Third, even if conditions remain the same over different administrations, the 
mere fact of having responded at Time 1 (prior exposure) might lead to 
systematic changes at the retest (e.g. Knowles, 1988). Finally, we also need 
to consider the retest effects, understood here as the tendency for 
individuals to duplicate their fonner responses (Gulliksen, 1950). This 
tendency might be due to memory effects, or to incidental item features 
which are unrelated to the trait, but which tend to elicit the same response 
on each occasion (Thorndike, 1951). So, overall, it seems more realistic to 
assume that short-term inconsistency arises as a result of a complex item x 
respondent interaction process (e.g. Ferrando, Lorenzo-Seva & Molina, 
2001, Schuldberg, 1990). In spite of this assumption, however, most of the 
research on the causes of short-term inconsistent responding has focused 
solely on item characteristics (see Ferrando et al. 2001 for a review). 

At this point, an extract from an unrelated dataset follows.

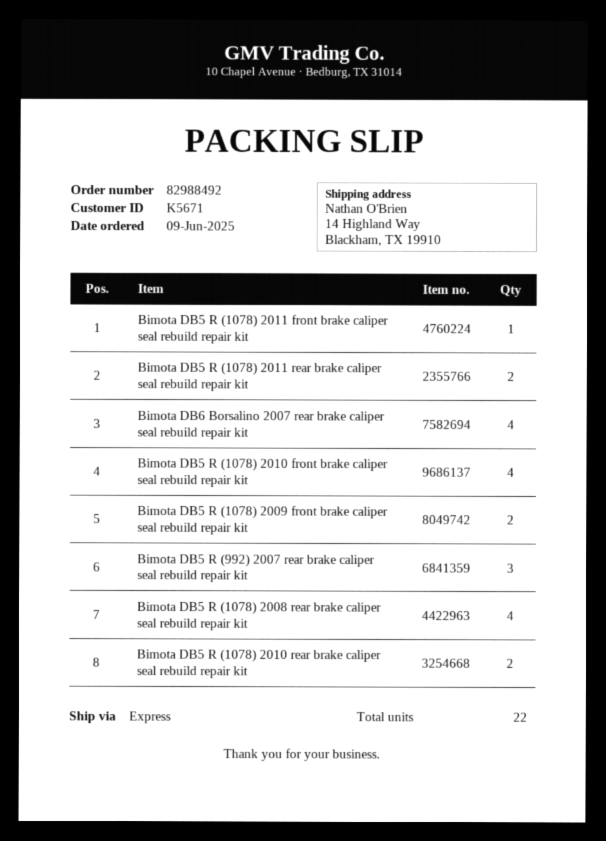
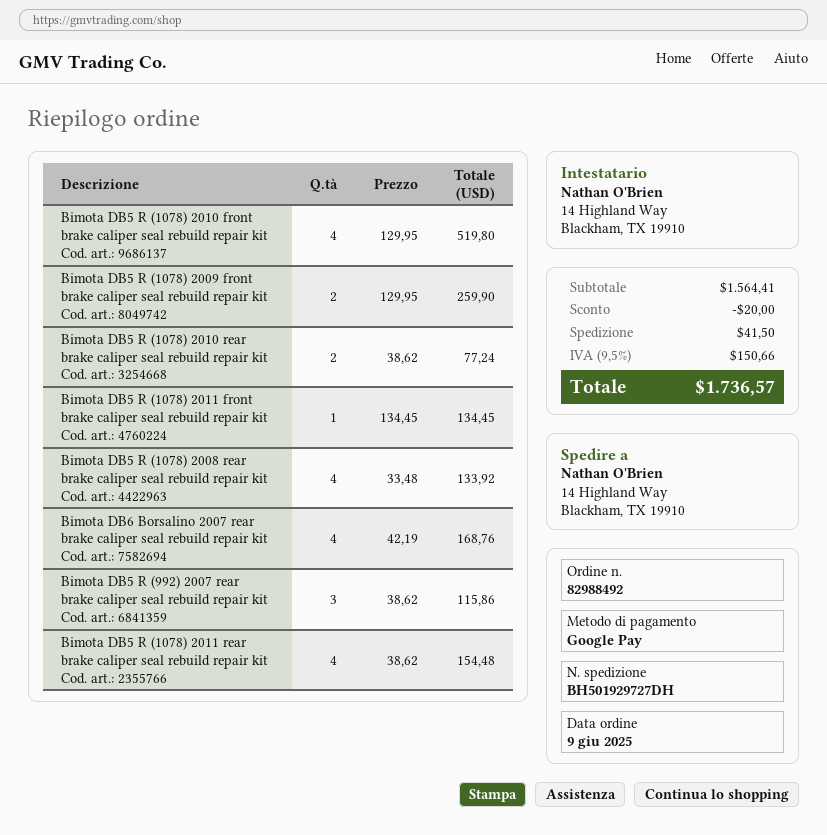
Bimota DB5 R (1078) 2011 rear brake caliper seal rebuild repair kit: 2 -> 4

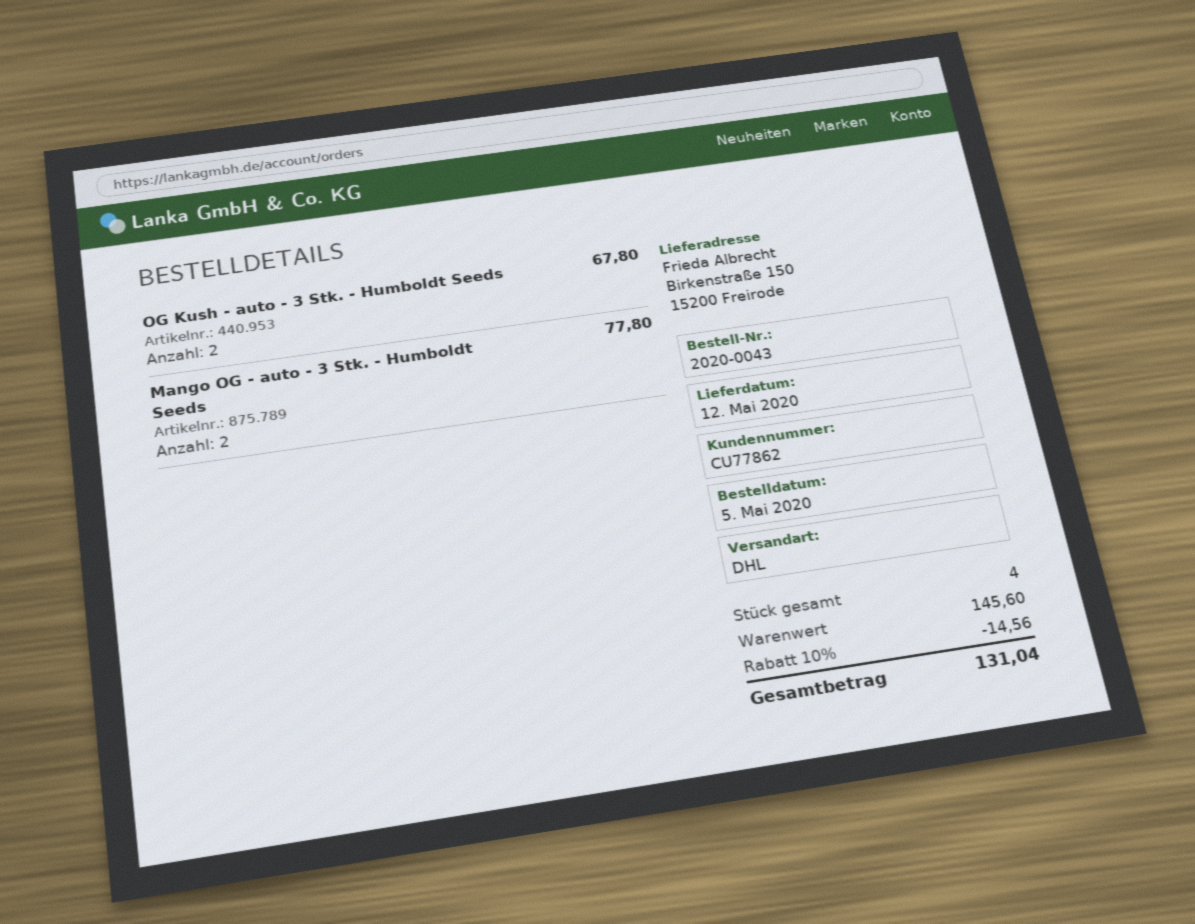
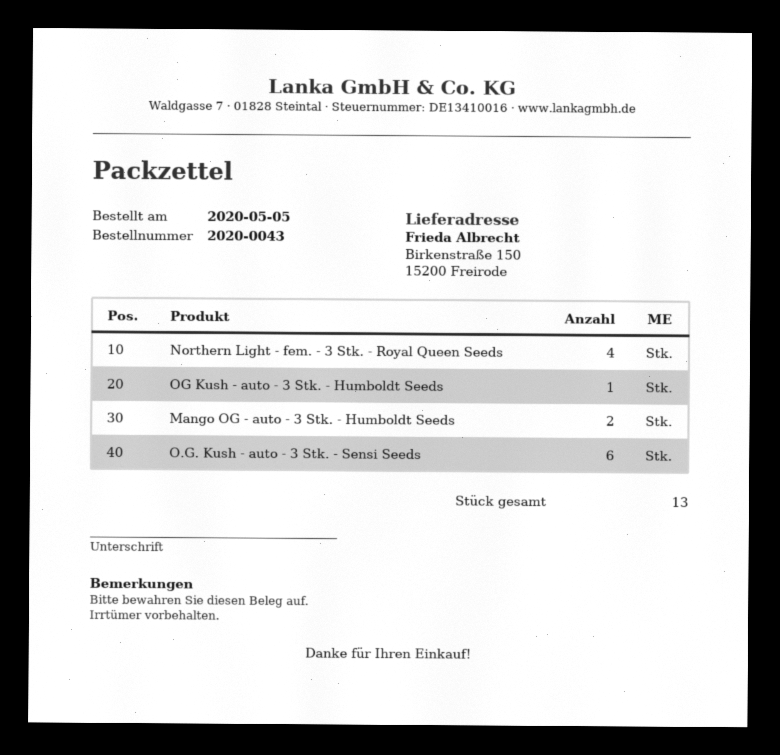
OG Kush - auto - 3 Stk. - Humboldt Seeds: 2 -> 1
Northern Light - fem. - 3 Stk. - Royal Queen Seeds: none -> 4
O.G. Kush - auto - 3 Stk. - Sensi Seeds: none -> 6
total quantity: 4 -> 13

The present paper develops and proposes an IRT-based statistic for 
assessing short-term consistency at the individual level. This statistic is 
likelihood-based, and can be considered as an extension of the Iz person-fit 
index mentioned above. It is intended for binary items which are calibrated 
with a unidimensional IRT model. Of the existing parametric IRT models, 
binary unidimensional models are the simplest and best known. So, they 
seem to be an appropriate starting framework for developing new measures. 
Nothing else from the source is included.